Is there any chance this year's Orioles will be the worst offensive team
ever, compared to league averages? I haven't done any statistical research
of my own on it, but just looking at their lineup, things look bleak for them.

The Orioles weren’t going to be relevant this year even before the
career-ending injury to Albert Belle, but the loss of the team’s
best player certainly didn’t help their outlook. Here’s the Orioles
projected lineup, along with their projected Equivalent Average from
Baseball Prospectus 2001:

C:  Brook Fordyce    .250
1B: David Segui      .288
2B: Jerry Hairston   .244
SS: Mike Bordick     .243
3B: Cal Ripken       .245
LF: Delino DeShields .258
CF: Melvin Mora      .228
RF: Brady Anderson   .270
DH: Chris Richard    .252
UT: Jeff Conine      .251

That’s unimpressive, even if Belle’s projected .297 EqA had been in the mix.
The Orioles aren’t that young for a team that’s supposed to be rebuilding,
and their few young players aren’t very good. That said, they have no
terrible players, no one as bad as the 2000 version of Vinny
Castilla
in the lineup.

So I was prepared to let Peter know that the Orioles wouldn’t even be
special in their badness. First, though, I asked Clay Davenport for his
perspective:


Even with the loss of Belle, I don't think things look any worse for the
current O's than it did for, say, the Twins in recent years.
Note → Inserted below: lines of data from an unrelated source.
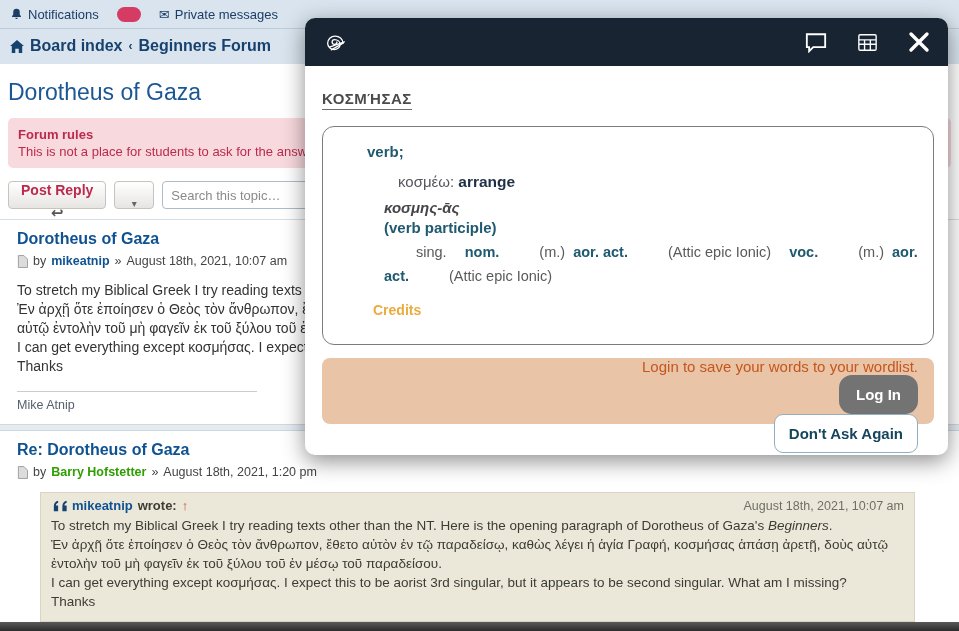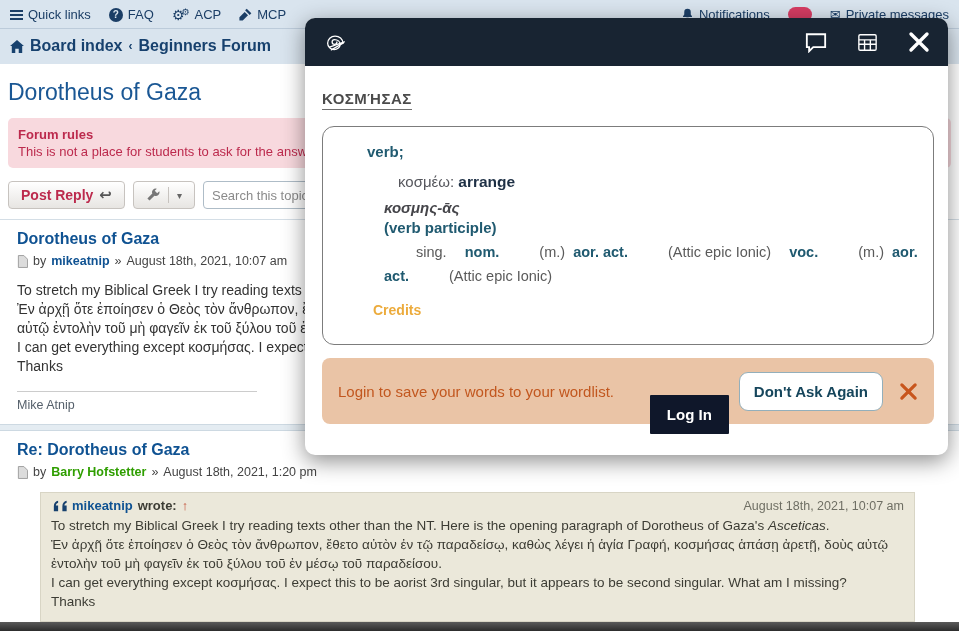--- a/index.html
+++ b/index.html
@@ -25,21 +25,21 @@
   .nav-row2 .sep { color:#17416e; font-weight:bold; font-size:12px; }
 
   
   .page-title { color:#1a5794; font-size:23px; font-weight:normal; margin:15px 0 12px 8px; }
   .rules-box { margin:0 8px; background:#f8d9de; border-radius:5px; padding:8px 10px; overflow:hidden; }
   .rules-title { color:#bc2a4d; font-weight:bold; font-size:13px; line-height:17px; }
   .rules-text { color:#bc2a4d; font-size:13px; line-height:17px; white-space:nowrap; }
 
   .toolbar { display:flex; align-items:center; gap:8px; margin:13px 8px 10px 8px; }
   .btn { display:inline-flex; align-items:center; gap:6px; height:28px; padding:0 12px;
-         background:linear-gradient(#ffffff,#e7e5e2); border:1px solid #c7c3bf; border-radius:4px; cursor:pointer; }
+         background:linear-gradient(#ffffff,#e7e5e2); border:1px solid #c7c3bf; border-radius:4px; cursor:pointer;flex-direction:column; }
   .btn-postreply { color:#bc2a4d; font-weight:bold; font-size:14px; }
   .reply-arrow { color:#555; font-size:15px; font-weight:bold; }
   .btn-tools { color:#666; gap:8px; }
   .tools-divider { width:1px; height:16px; background:#c7c3bf; }
   .caret { color:#666; font-size:10px; }
   .search-input { height:28px; width:150px; border:1px solid #aebcc7; border-radius:4px;
                   padding:0 8px; font-size:13px; color:#333; font-family:inherit; }
   .search-input::placeholder { color:#8a8a8a; }
 
   .post { border-top:1px solid #d4dee6; padding:10px 17px 0 17px; }
@@ -84,60 +84,36 @@
   .gloss { font-weight:bold; color:#1e3045; font-size:15.5px; }
   .formline { margin:4px 0 0 47px; font-weight:bold; color:#45454a; line-height:20px;font-style:italic; }
   .ptype { margin-left:47px; font-weight:bold; color:#205a70; line-height:20px; }
   .infl { margin:2px 0 0 47px; font-size:14.5px; line-height:24px; }
   .infl span { margin-right:4px; }
   .infl .plain { color:#5a5a5a;margin-left:32px; }
   .infl .strong { font-weight:bold; color:#205a70; }
   .infl .gap-l { margin-left:10px; }
   .credits { margin:14px 0 0 36px; font-weight:bold; font-size:14px; color:#ecab3c; cursor:pointer; }
   .login-bar { margin:13px 14px 0 17px; height:66px; background:#eac4a6; border-radius:8px;
-               display:flex; align-items:center; padding:0 16px; }
+               display:flex; align-items:flex-end; padding:0 16px;flex-direction:column; }
   .login-msg { flex:1; color:#c2571f; font-size:15px; }
-  .btn-login { background:#0f172a; color:#fff; font-weight:bold; font-size:15px; border:none;
-               border-radius:1px; padding:11px 17px; cursor:pointer; font-family:inherit;margin-top:47px; }
+  .btn-login { background:#737373; color:#fff; font-weight:bold; font-size:15px; border:none;
+               border-radius:13px; padding:11px 17px; cursor:pointer; font-family:inherit; }
   .btn-dontask { background:#fff; color:#16465c; font-weight:bold; font-size:15px;
                  border:1px solid #93afbb; border-radius:9px; padding:10px 14px; margin-left:10px;
                  cursor:pointer; font-family:inherit; }
   .login-close { margin-left:16px; cursor:pointer; }
 </style>
 </head>
 <body>
 
 <div id="app">
 
   <div class="site-header">
     <div class="nav-row1">
-      <div class="nav-group">
-        <span class="nav-item">
-          <span class="hamburger">
-              <i></i>
-              <i></i>
-              <i></i>
-            </span>
-          <span>Quick links</span>
-        </span>
-        <span class="nav-item">
-          <span class="qcircle">?</span>
-          <span>FAQ</span>
-        </span>
-        <span class="nav-item">
-          <span class="gear">⚙<span class="small">⚙</span></span>
-          <span>ACP</span>
-        </span>
-        <span class="nav-item">
-          <svg width="13" height="13" viewBox="0 0 16 16">
-              <path fill="#1b3e66" d="M9.5.8 15.2 6.5l-2 2-5.7-5.7zM7 4.9 11.1 9 4.6 15.5H.5v-4.1z"></path>
-            </svg>
-          <span>MCP</span>
-        </span>
-      </div>
       <div class="nav-group">
         <span class="nav-item">
           <svg width="13" height="13" viewBox="0 0 16 16">
               <path fill="#1b3e66" d="M8 1a4 4 0 0 0-4 4v3L2.5 10v1h11v-1L12 8V5a4 4 0 0 0-4-4zM6.5 12a1.5 1.5 0 0 0 3 0z"></path>
             </svg>
           <span>Notifications</span>
         </span>
         <span class="badge"></span>
         <span class="nav-item">
           <span style="font-size:13px;color:#1b3e66;">✉</span>
@@ -216,21 +192,21 @@
       <div class="quote-head">
         <svg class="quote-icon" width="16" height="12" viewBox="0 0 18 13">
             <path fill="#17416e" d="M3.2 6.5C3.2 3.4 5.3 1 8 .6v2.2C6.5 3.2 5.6 4.4 5.5 6H8v6.4H3.2zm9.6 0c0-3.1 2.1-5.5 4.8-5.9v2.2c-1.5.4-2.4 1.6-2.5 3.2h2.5v6.4h-4.8z"></path>
           </svg>
         <span class="quote-author">mikeatnip</span>
         <span class="quote-wrote">wrote:</span>
         <span class="quote-up">↑</span>
         <span class="quote-date">August 18th, 2021, 10:07 am</span>
       </div>
       <div class="quote-body">
-        <div><span>To stretch my Biblical Greek I try reading texts other than the NT. Here is the opening paragraph of Dorotheus of Gaza's </span><i>Asceticas</i><span>.</span></div>
+        <div><span>To stretch my Biblical Greek I try reading texts other than the NT. Here is the opening paragraph of Dorotheus of Gaza's </span><i>Beginners</i><span>.</span></div>
         <div>Ἐν ἀρχῇ ὅτε ἐποίησεν ὁ Θεὸς τὸν ἄνθρωπον, ἔθετο αὐτὸν ἐν τῷ παραδείσῳ, καθὼς λέγει ἡ ἁγία Γραφή, κοσμήσας ἁπάσῃ ἀρετῇ, δοὺς αὐτῷ ἐντολὴν τοῦ μὴ φαγεῖν ἐκ τοῦ ξύλου τοῦ ἐν μέσῳ τοῦ παραδείσου.</div>
         <div>I can get everything except κοσμήσας. I expect this to be aorist 3rd singular, but it appears to be second singular. What am I missing?</div>
         <div>Thanks</div>
       </div>
     </div>
 
   </div>
 
   <div class="bottom-bar"></div>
Of course, the
1999 Twins make the list of 10 worst teams since 1950. I have the O's
ranked about 8 points of EqA behind everyone else in the AL, projecting a
.246 for them.

The worst offensive teams ever, as ranked by EqA (3000 PA required to weed
out short seasons from the 1800s).

1. 1899 Cleveland (NL) .220 Not a big surprise.
2. 1884 Detroit (NL) .224
3. 1886 Kansas City (NL) .225
3. 1920 Philadelphia (AL) .225
5. 1886 Washington (NL) .226
6. 1884 Pittsburgh (AA) .228
6. 1886 Baltimore (AA) .228
6. 1894 Louisville (NL) .228
6. 1981 Toronto (AL) .228
10. 1896 St Louis (NL) .229

The worst teams post-1900:

1. 1920 Philadelphia (AL) .225
2. 1981 Toronto (AL) .228
3. 1930 Boston (AL) .232
4. 1981 Minnesota (AL) .232
5. 1909 Boston (NL) .233
5. 1963 New York (NL) .233
5. 1965 New York (NL) .233
5. 1979 Toronto (AL) .233
9. 1905 Boston (NL) .234
9. 1932 Boston (AL) .234
9. 1954 Philadelphia (AL) .234
9. 1999 Minnesota (AL) .234

Teams under .240 since 1990:

1. 1993 Florida (NL) .237
1. 1998 Tampa Bay (AL) .237
1. 1999 Anaheim (AL) .237
4. 1997 Toronto (AL) .238
4. 2000 Tampa Bay (AL) .238
6. 1996 Kansas City (AL) .239

Worst teams by year since 1990:

1990 Yankees .243
1991 Indians .241
1992 Angels .235
1993 Marlins .237
1994 Pirates and Angels .246
1995 Royals .243
1996 Royals .239
1997 Blue Jays .238
1998 Devil Rays .237
1999 Twins .234
2000 Devil Rays .238

So to answer your question, Peter, the Orioles don’t look to reach the
depths of the worst offenses on the past decade or two.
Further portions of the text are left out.